In part, it's what makes the community of transients a transient
community. A community is a set of familiar faces, people you know on
some intimate level.
But a community is also a larger collection of people living
together who, though often strangers, share common needs, desires and
interests. No matter how swiftly the faces change on Khao San road the
commonalties of travelers maintains communal continuity: different faces;
same people.
So it's kinda like light behaving both as a particle and a wave.
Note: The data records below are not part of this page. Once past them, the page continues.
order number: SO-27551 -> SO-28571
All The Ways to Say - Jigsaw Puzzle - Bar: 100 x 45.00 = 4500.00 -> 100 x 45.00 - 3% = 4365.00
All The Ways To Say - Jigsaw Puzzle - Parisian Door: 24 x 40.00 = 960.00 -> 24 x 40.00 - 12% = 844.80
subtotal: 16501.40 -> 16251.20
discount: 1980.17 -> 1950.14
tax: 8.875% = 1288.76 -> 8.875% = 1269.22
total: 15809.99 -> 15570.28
To the traveler, the community goes with them wherever they go. To the
local, the community is always there ready for the next traveler to arrive
or preparing this one to move on.
9:49 Tanya House; Chiang Mai-Thailand :: 25 APR 95
And everywhere travelers go, the locals are quick to respond.
Businesses cater to the traveler's needs, and dollar, by learning English,
printing English information and signs, serving western foods, installing
western toilets and charging 'special' western prices. Travel agents and
tour operators multiply. Before long these become established as tourism
districts, like Khao San in Bangkok or around the Swiss Hotel in Georgetown.
As the area becomes more comfortable and supportive of travelers, the
locals flee, except those with businesses there. It is not unusual in
these districts for restaurant and hotel clientele to be entirely farang
but it seems downright weird.
I grew up in the Lakes Region of New Hampshire in, Gilford, a
rural town with a winter-time population of 3,000 that exploded to 10,000
between Memorial Day and Labour Day. The state government of Massachusetts,
our southerly neighbor whose population is the source of numerous summer-time
visitors, developed an ad-campaign to promote big business there. The
campaign was called "Make It In Massachusetts" and bumperstickers
featured that slogan and a picture of a fist with the thumb turned up.
Some enterprising New Hampshirite made alot of cash with a bumpersticker
reading, "Make It In Massachusetts; Spend It In New Hampshire".
On this one the thumbs-up clenches a fistful of dollars.
We didn't care for tourists much, but we gladly took their money.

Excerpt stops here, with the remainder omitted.